::: Information shown :::

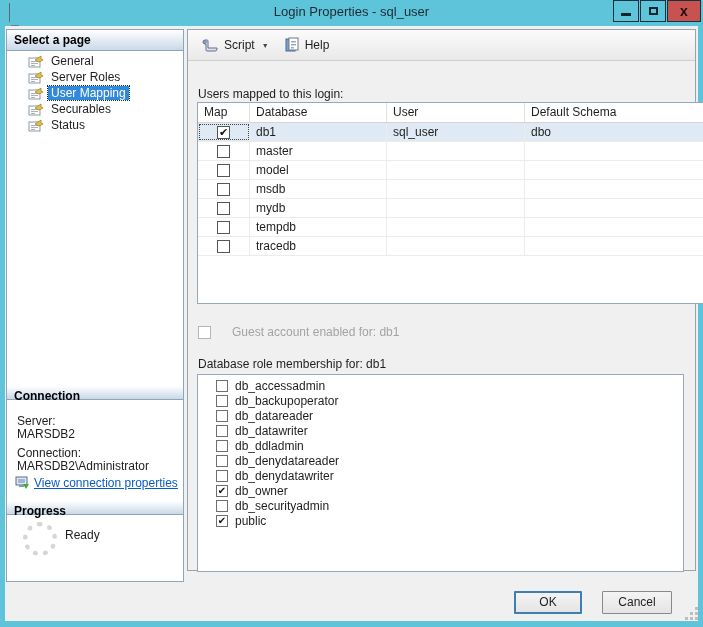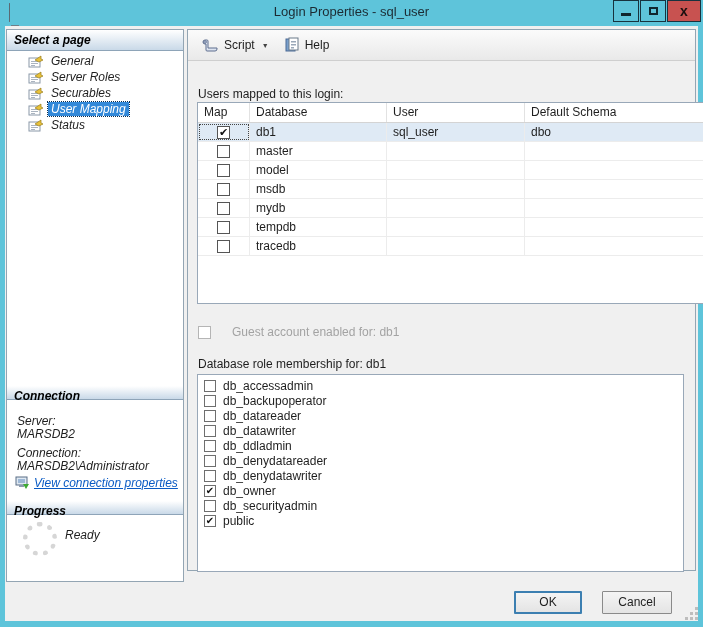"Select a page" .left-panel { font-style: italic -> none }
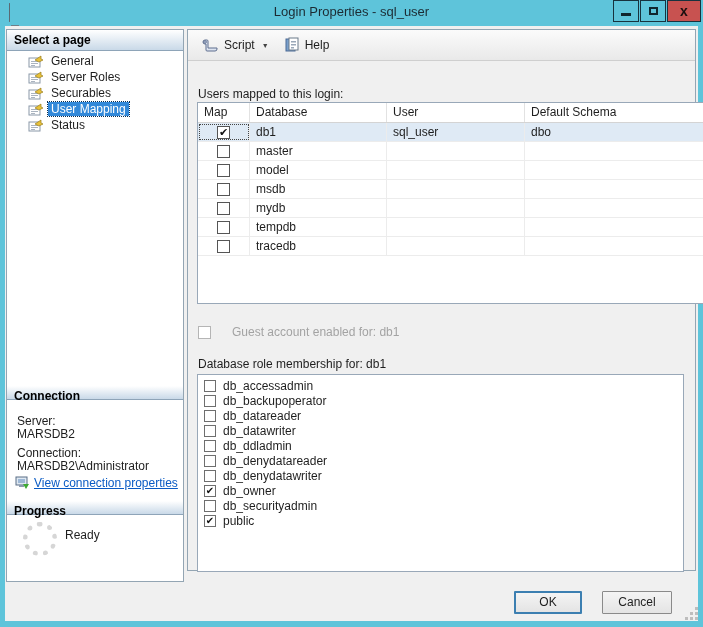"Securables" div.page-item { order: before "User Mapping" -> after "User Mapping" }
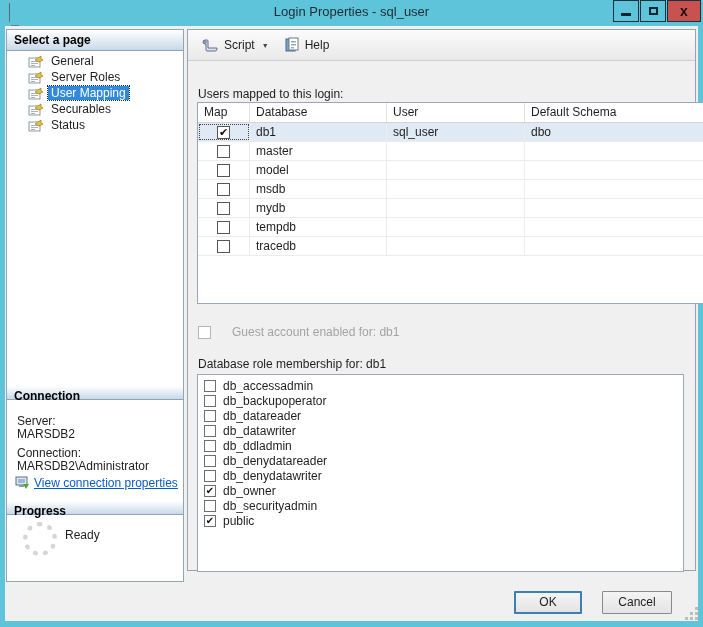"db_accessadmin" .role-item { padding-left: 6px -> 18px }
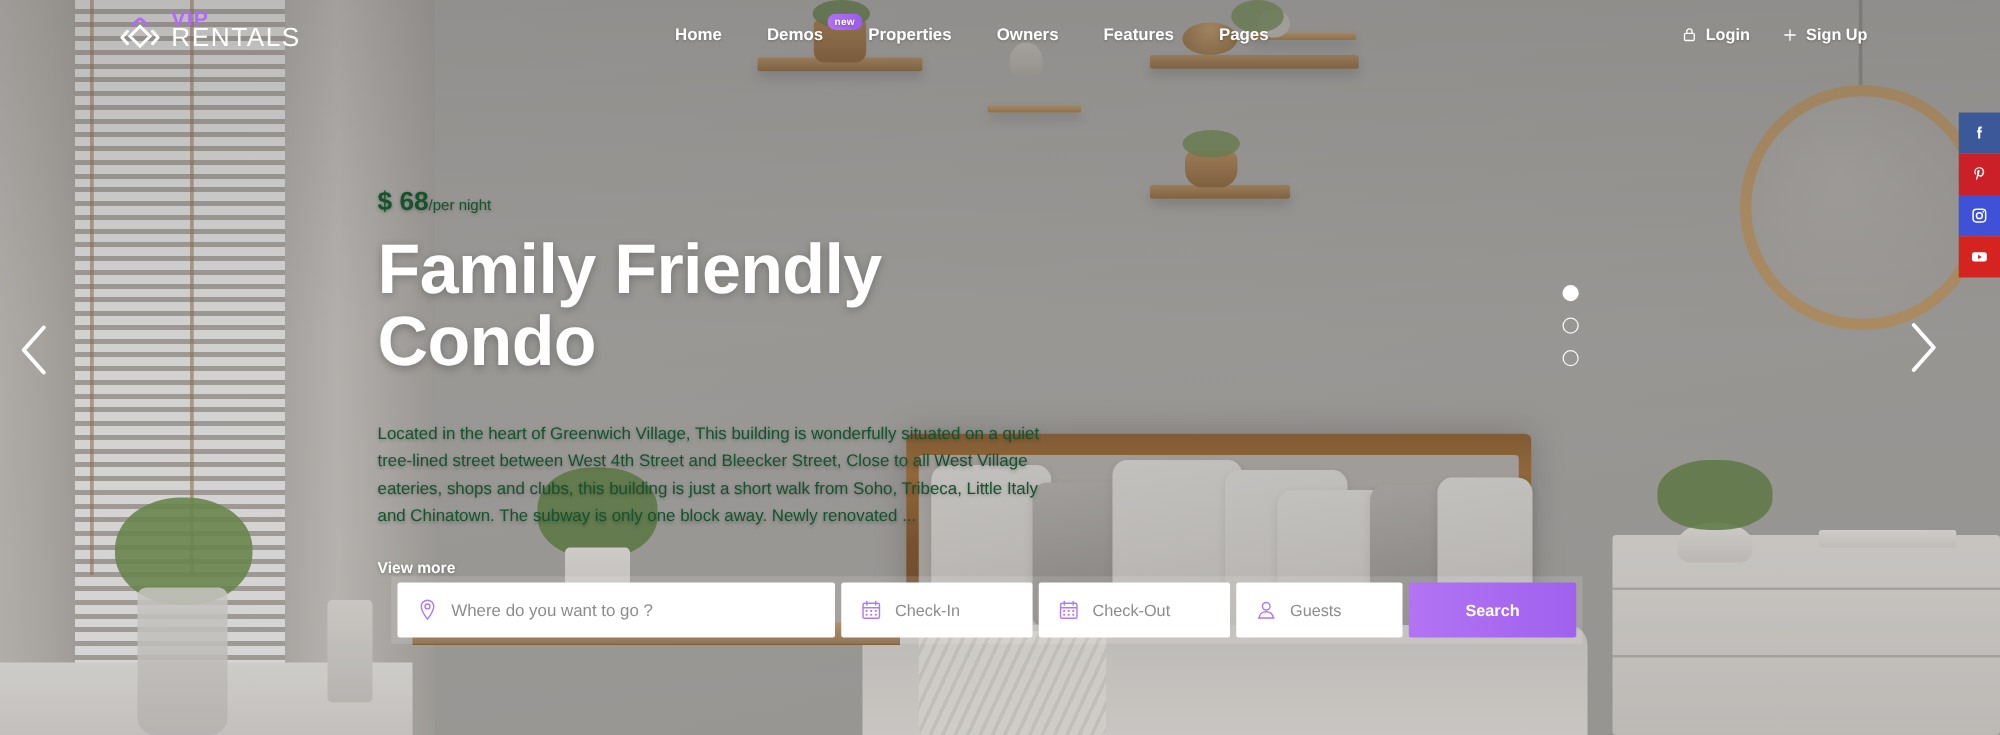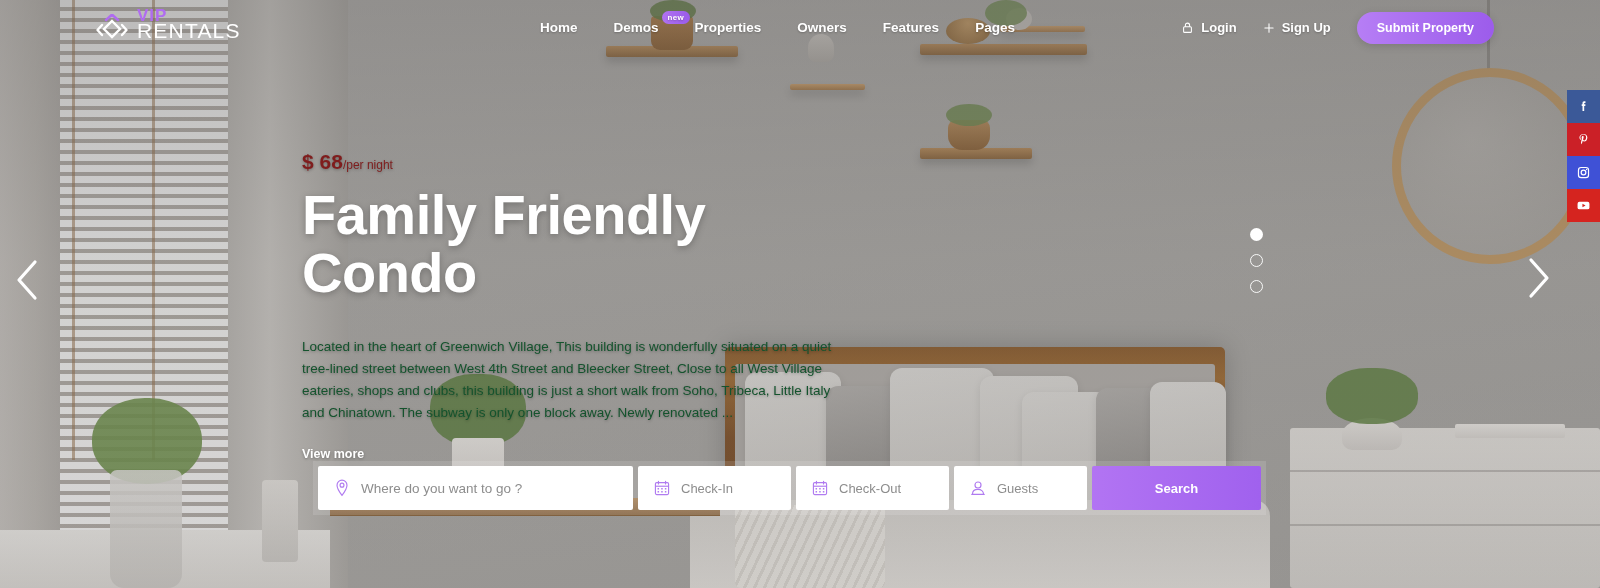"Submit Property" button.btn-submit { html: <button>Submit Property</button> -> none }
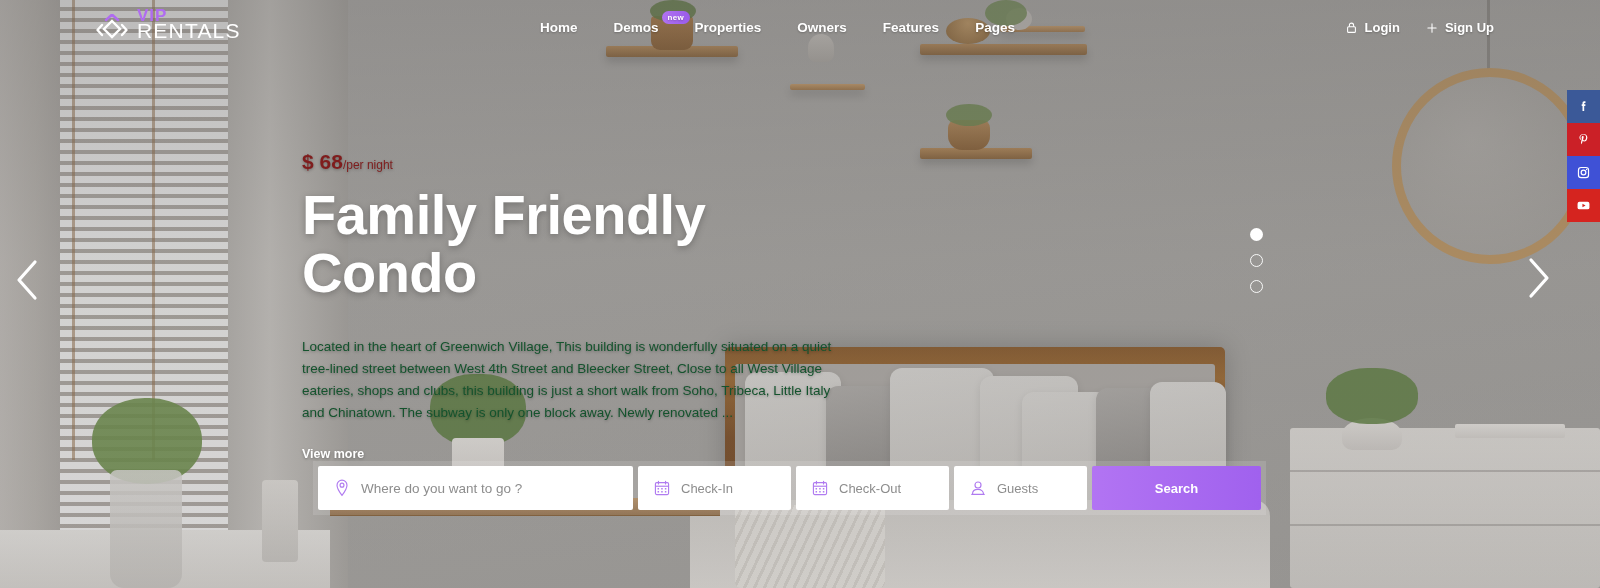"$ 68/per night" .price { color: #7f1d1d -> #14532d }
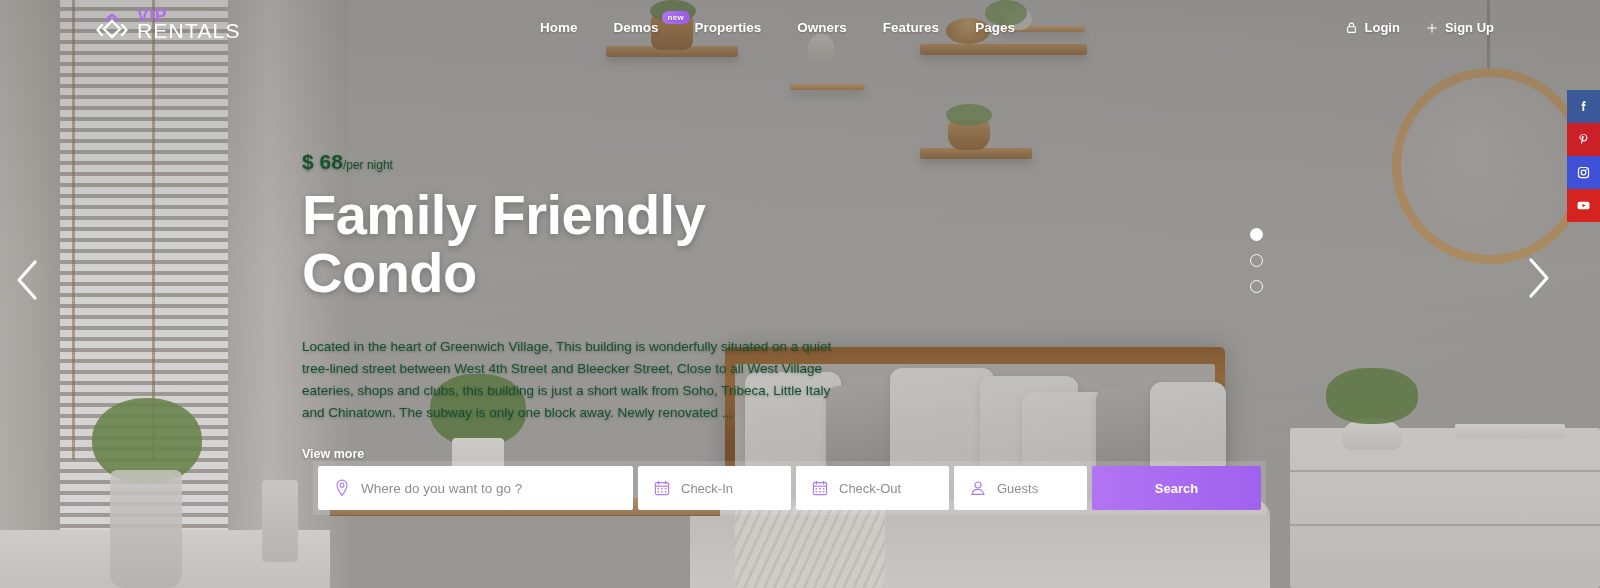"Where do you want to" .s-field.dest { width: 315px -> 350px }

:::

▶ _What the exercise asks_:
When you set down the material above, keep every word exact and include no pictures.

▶ _Exercise response_:
"Select a page" .left-panel { font-style: italic -> none }
"Securables" div.page-item { order: before "User Mapping" -> after "User Mapping" }
"db_accessadmin" .role-item { padding-left: 6px -> 18px }
"Submit Property" button.btn-submit { html: <button>Submit Property</button> -> none }
"$ 68/per night" .price { color: #7f1d1d -> #14532d }
"Where do you want to" .s-field.dest { width: 315px -> 350px }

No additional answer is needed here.